Wednesday, August 15, 2012

A Soldier of the People

Yom revi'i, 27 Av 5772.

As much as I love writing this blog, guest posts from my sons are still my favorites.  Here, Yeshiva Bochur (aka Exiled Warrior) shares some feelings about another aspect of being an IDF soldier.

"I'm not a role model... Just because I dunk a basketball doesn't mean I should raise your kids."    (Charles Barkley, 1993)


  EPIC FAIL 


Today, while walking through the stone passageways of the Old City in my uniform, I was reminded of something. Something that a soldier sitting on the lonely border, counting the hours before he goes home again, can easily forget: my job as an IDF soldier.

Of course, I know that part of my job is to guard the borders of Israel from possible attacks. I know that part of my job is that in case of war I must set aside my individual safety for the continuation of the State of Israel. These things we are reminded of everyday.

What I was reminded of today, however, was the other part of my job. Possibly the part I draw the most pride from.

On my short walk through the Old City, two kids asked me to be in a photo with me, at least five people asked me directions, and a few old Yerushalmi women threw me blessings for safety.


Even though I've only been in the army a year and have seen very little of what would be called "action," to those kids I was Yoni Netanyahu rescuing hostages at Entebbe; I was Ro’i Klein leaping on a grenade to protect his fellow soldiers. To them I was a hero, and they were honored to be standing beside me.

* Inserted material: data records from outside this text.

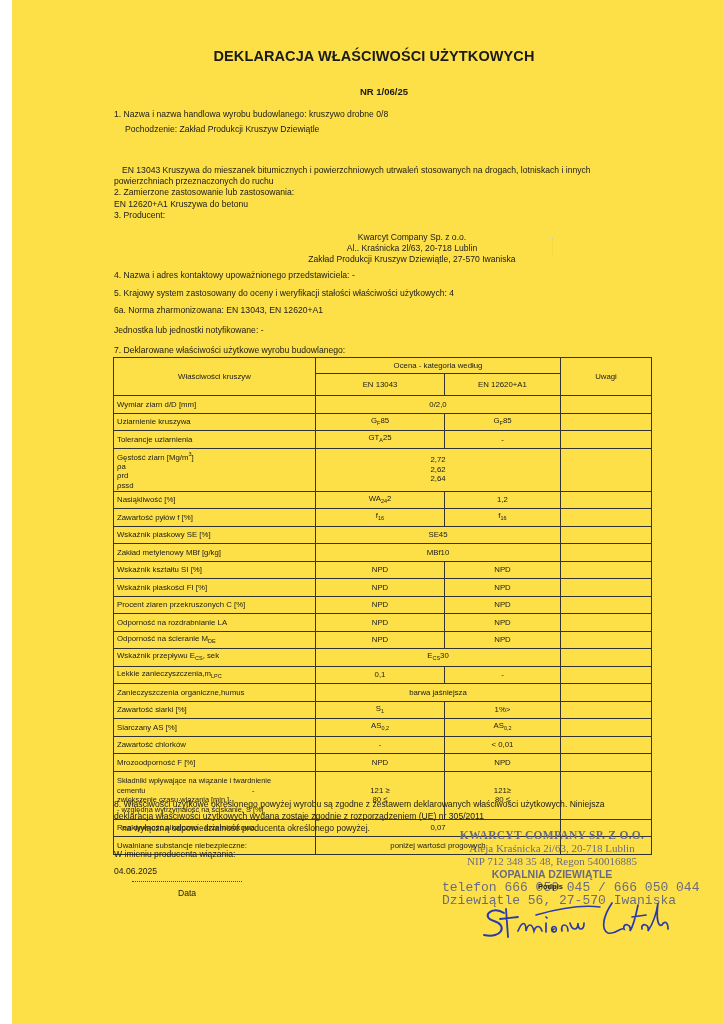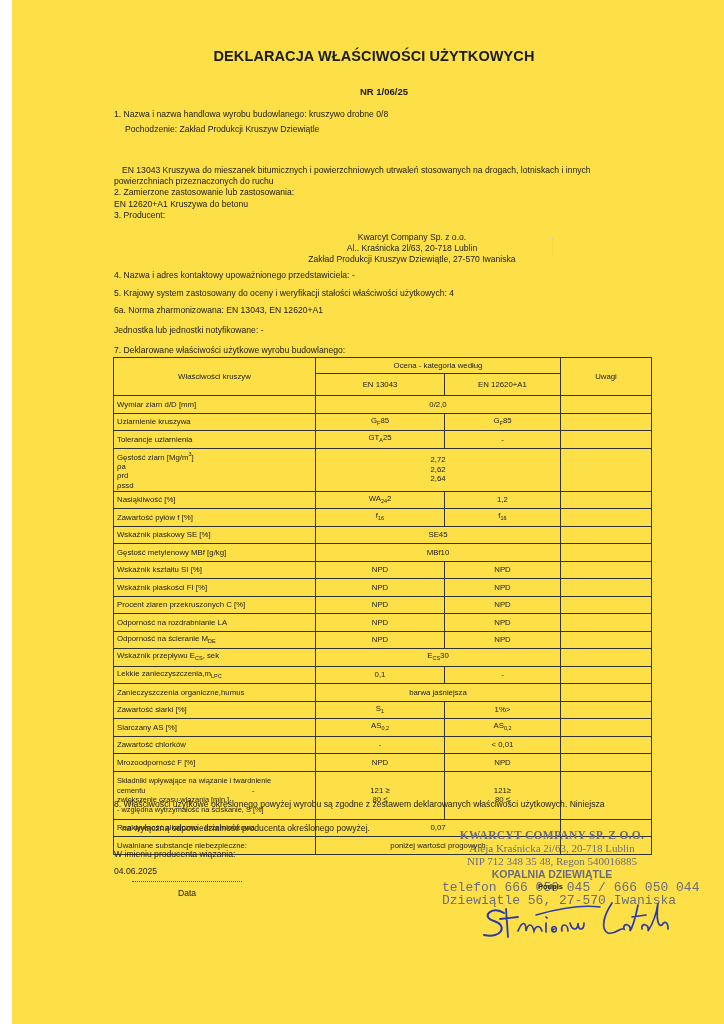--- a/index.html
+++ b/index.html
@@ -123,7 +123,7 @@
       <td></td>
     </tr>
     <tr>
-      <td>Gęstość metylenowy MBf [g/kg]</td>
+      <td>Zakład metylenowy MBf [g/kg]</td>
       <td class="c" colspan="2">MBf10</td>
       <td></td>
     </tr>

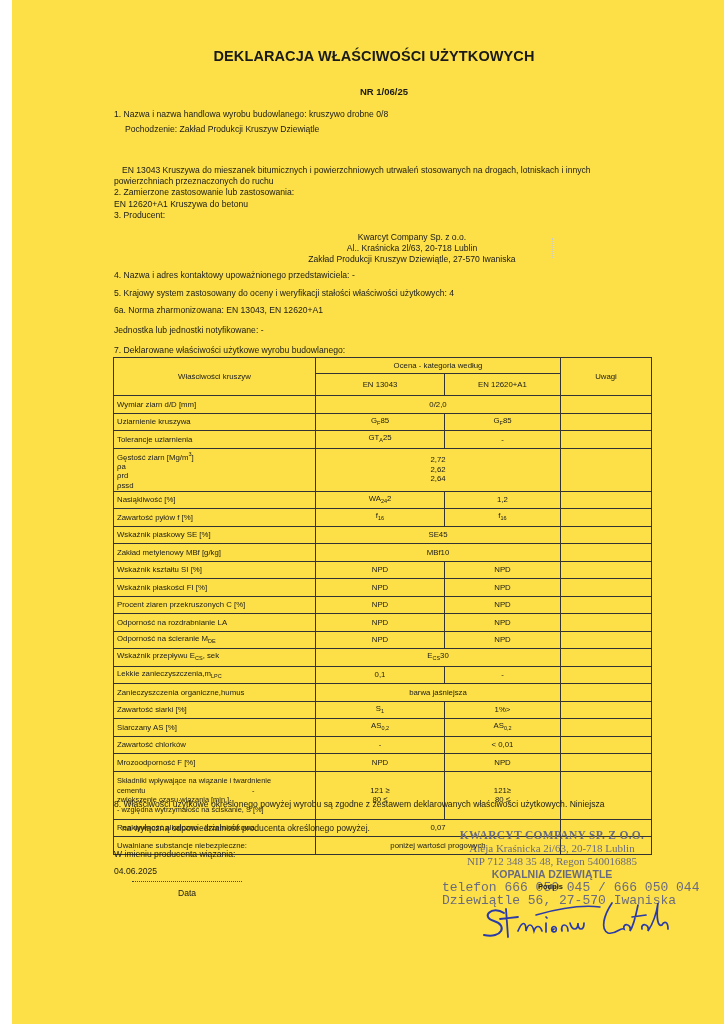--- a/index.html
+++ b/index.html
@@ -222,6 +222,7 @@
     </table>
 
   <div class="abs t" style="left:102px; top:799px;">8. Właściwości użytkowe określonego powyżej wyrobu są zgodne z zestawem deklarowanych właściwości użytkowych. Niniejsza</div>
+  <div class="abs t" style="left:102px; top:811px;">deklaracja właściwości użytkowych wydana zostaje zgodnie z rozporządzeniem (UE) nr 305/2011</div>
   <div class="abs t" style="left:102px; top:823px;margin-left:8px;">na wyłączną odpowiedzialność producenta określonego powyżej.</div>
 
   <div class="abs t" style="left:102px; top:849px;">W imieniu producenta wiązania:</div>

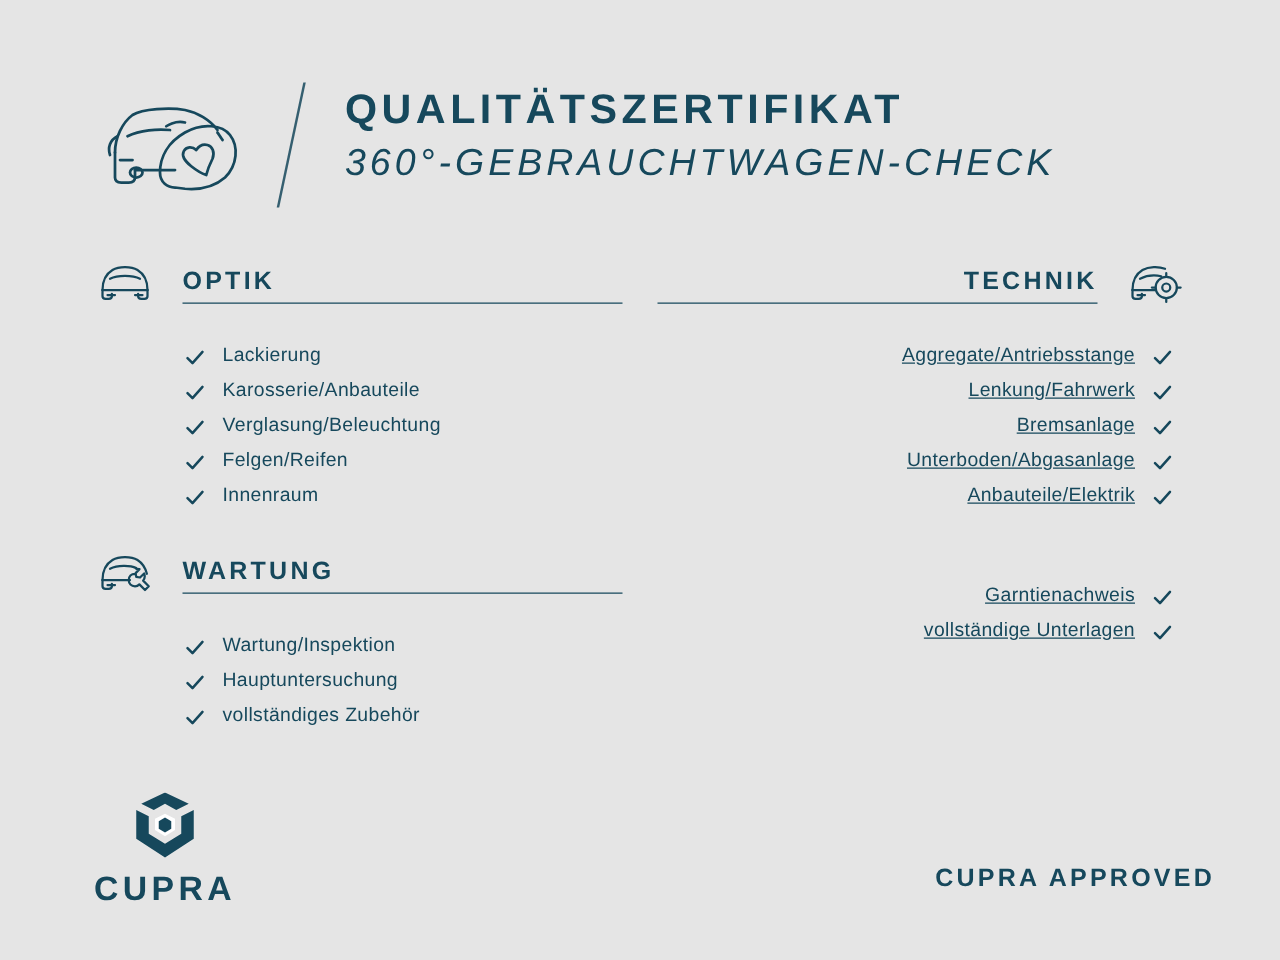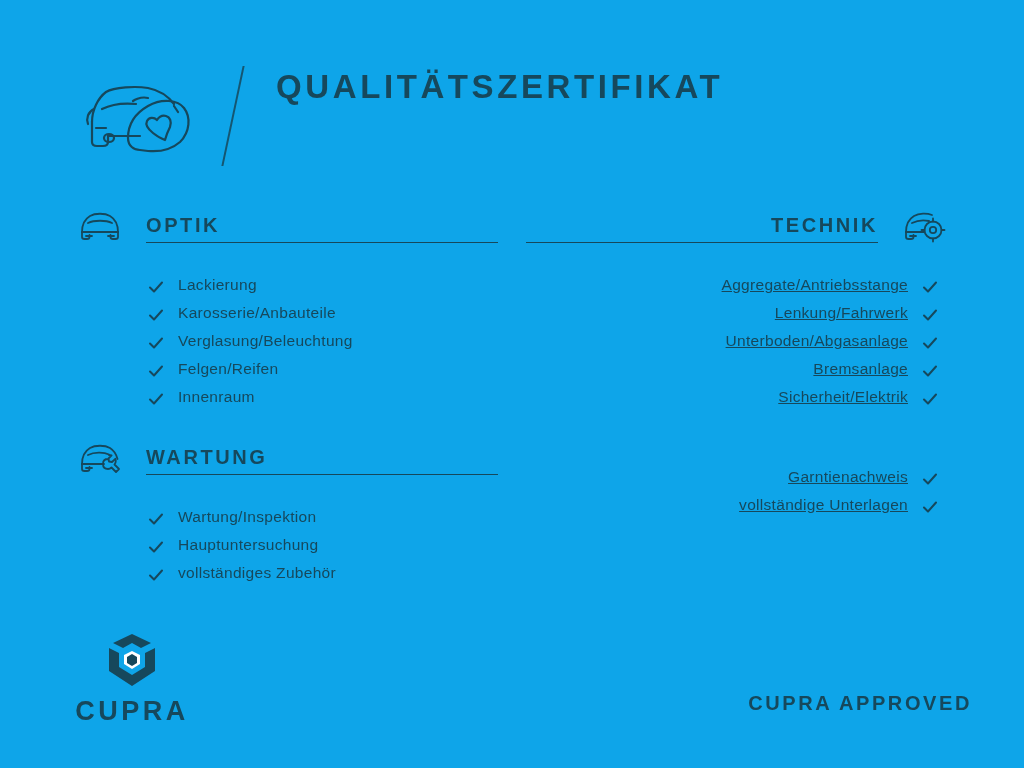--- a/index.html
+++ b/index.html
@@ -20,7 +20,7 @@
     left: 0; top: 0;
     width: 1024px;
     height: 768px;
-    background: #0ea5e9;
+    background: #e5e5e5;
   }
 
   

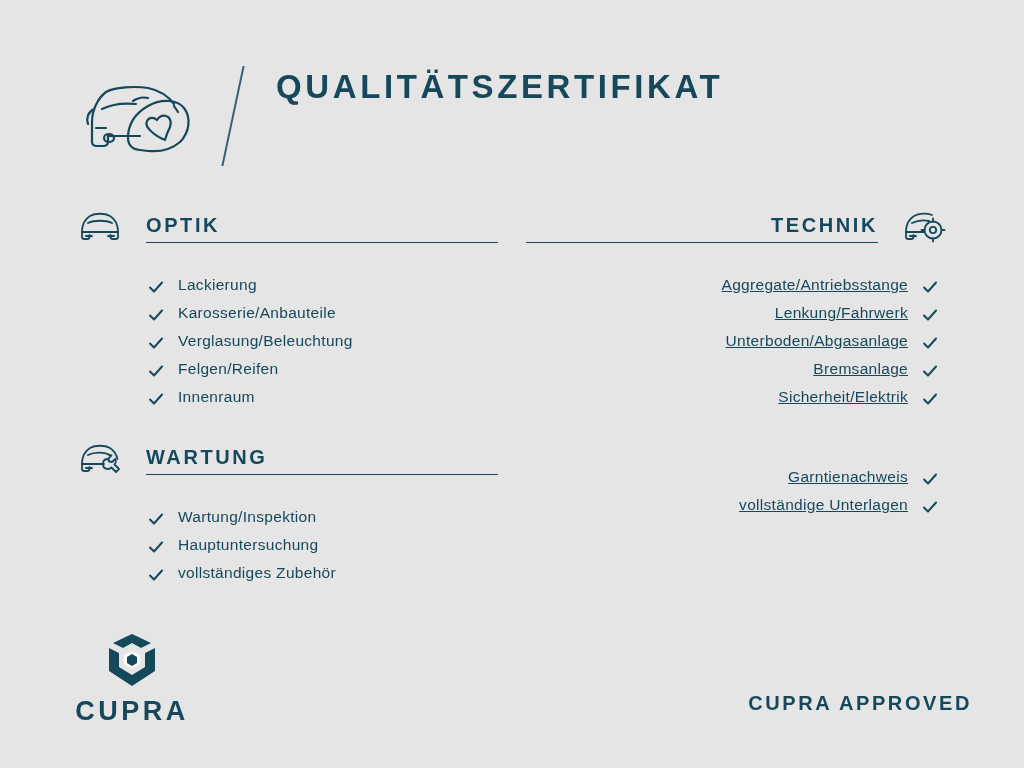--- a/index.html
+++ b/index.html
@@ -217,6 +217,7 @@
 
     <div class="header-titles">
       <div class="title-main">QUALITÄTSZERTIFIKAT</div>
+      <div class="title-sub">360°-GEBRAUCHTWAGEN-CHECK</div>
     </div>
   </div>
 

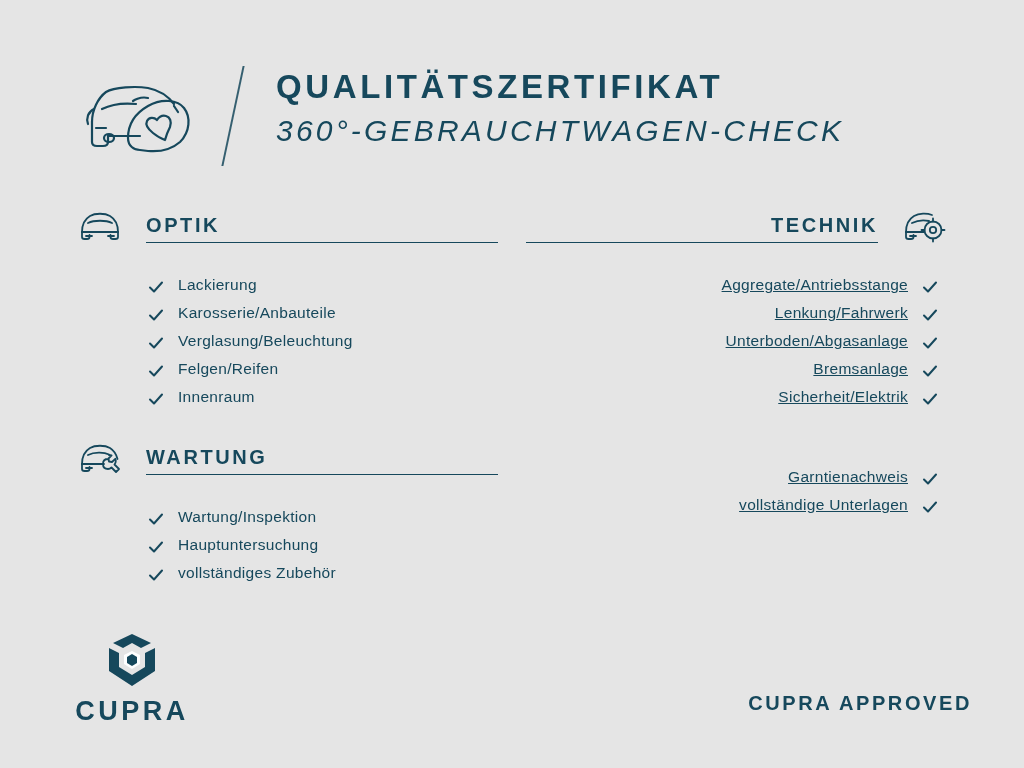--- a/index.html
+++ b/index.html
@@ -319,15 +319,15 @@
             </span>
           </li>
           <li class="item">
+            <span>Bremsanlage</span>
+            <span class="check">
+              <svg viewBox="0 0 16 16" width="16" height="16" fill="none" stroke="#16485c" stroke-width="2" stroke-linecap="round" stroke-linejoin="round">
+                  <path d="M2 8.5 L6 12.5 L14 3.5"></path>
+                </svg>
+            </span>
+          </li>
+          <li class="item">
             <span>Unterboden/Abgasanlage</span>
-            <span class="check">
-              <svg viewBox="0 0 16 16" width="16" height="16" fill="none" stroke="#16485c" stroke-width="2" stroke-linecap="round" stroke-linejoin="round">
-                  <path d="M2 8.5 L6 12.5 L14 3.5"></path>
-                </svg>
-            </span>
-          </li>
-          <li class="item">
-            <span>Bremsanlage</span>
             <span class="check">
               <svg viewBox="0 0 16 16" width="16" height="16" fill="none" stroke="#16485c" stroke-width="2" stroke-linecap="round" stroke-linejoin="round">
                   <path d="M2 8.5 L6 12.5 L14 3.5"></path>

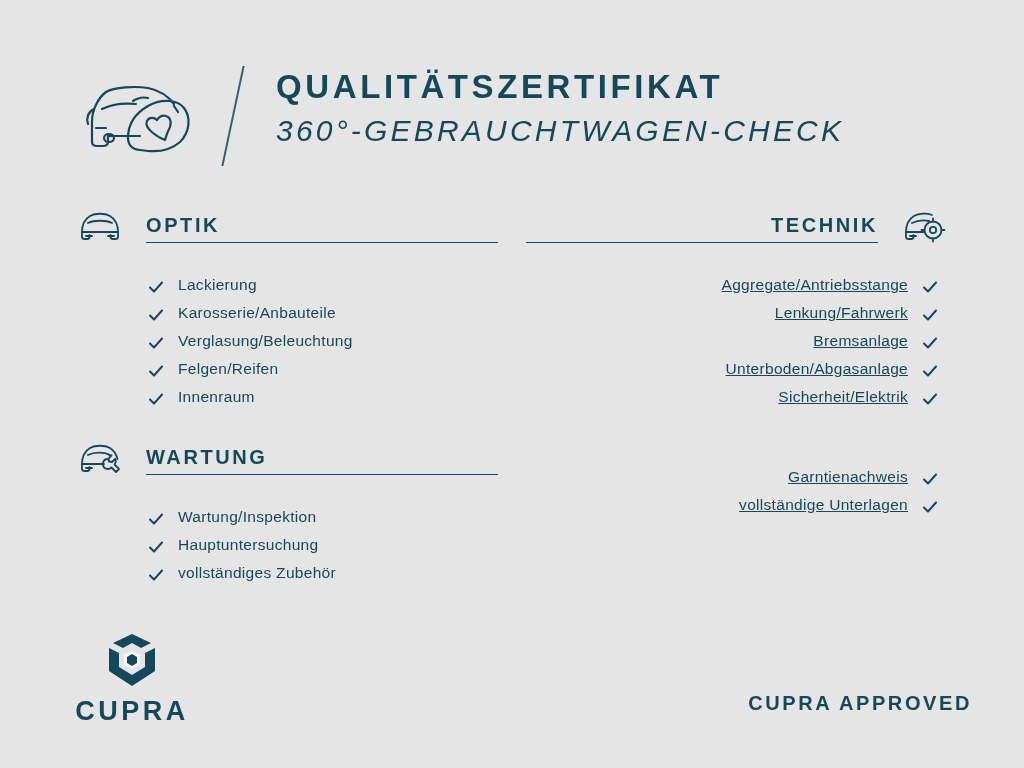--- a/index.html
+++ b/index.html
@@ -335,7 +335,7 @@
             </span>
           </li>
           <li class="item">
-            <span>Sicherheit/Elektrik</span>
+            <span>Anbauteile/Elektrik</span>
             <span class="check">
               <svg viewBox="0 0 16 16" width="16" height="16" fill="none" stroke="#16485c" stroke-width="2" stroke-linecap="round" stroke-linejoin="round">
                   <path d="M2 8.5 L6 12.5 L14 3.5"></path>

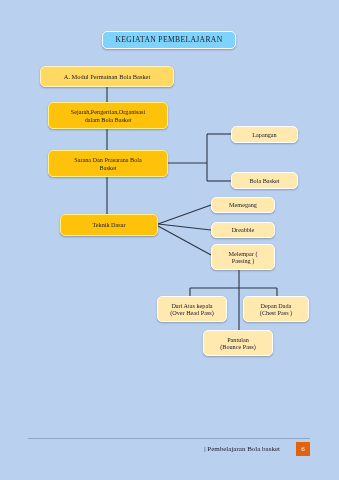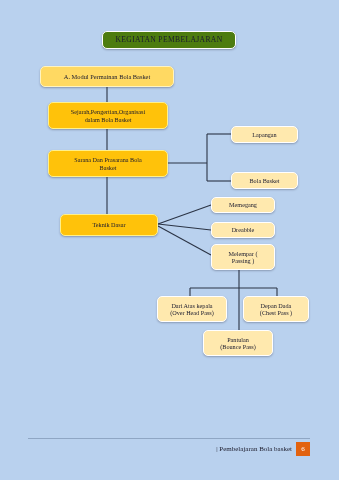--- a/index.html
+++ b/index.html
@@ -41,7 +41,7 @@
 
   
   .node--title {
-    background: #4d7c0f;
+    background: #7dd3fc;
     border: 1px solid #ffffff;
     box-shadow: 0 1px 2px rgba(40,40,60,.35);
     font-size: 7.6px;

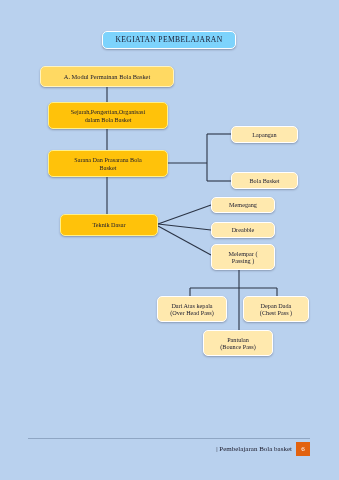--- a/index.html
+++ b/index.html
@@ -94,6 +94,7 @@
     align-items: center;
     justify-content: flex-end;
     z-index: 3;
+    gap: 12px;
   }
   #footer-text {
     font-size: 7px;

It doesn't matter that I've only been in this country two years -- to those "direction seekers" I was a reliable source of information, because of course, I'm a soldier, so of course, I know.

Our job is to defend these people. Whether that means giving our lives in the field of battle or giving a woman a hand with her bags, our job is to help our fellow Israeli.

We are part of the very fabric of this Land. We are your sons and daughters. We are your brothers and sisters. We are your grandkids.

We represent this country and every human being who sacrificed his life for it.

It doesn’t matter what I was before, what I will be after, or what I am when the uniform comes off.  When I don this garb, I represent sixty-four years of rebuilding the State of Israel, sixty-four years of bravery, sixty-four years of brotherhood.

It is this part of my job, we soldiers tend to forget. And it this part of my job the Old City reminded me of today.

Sleep well Am Yisrael. Your family has got your back.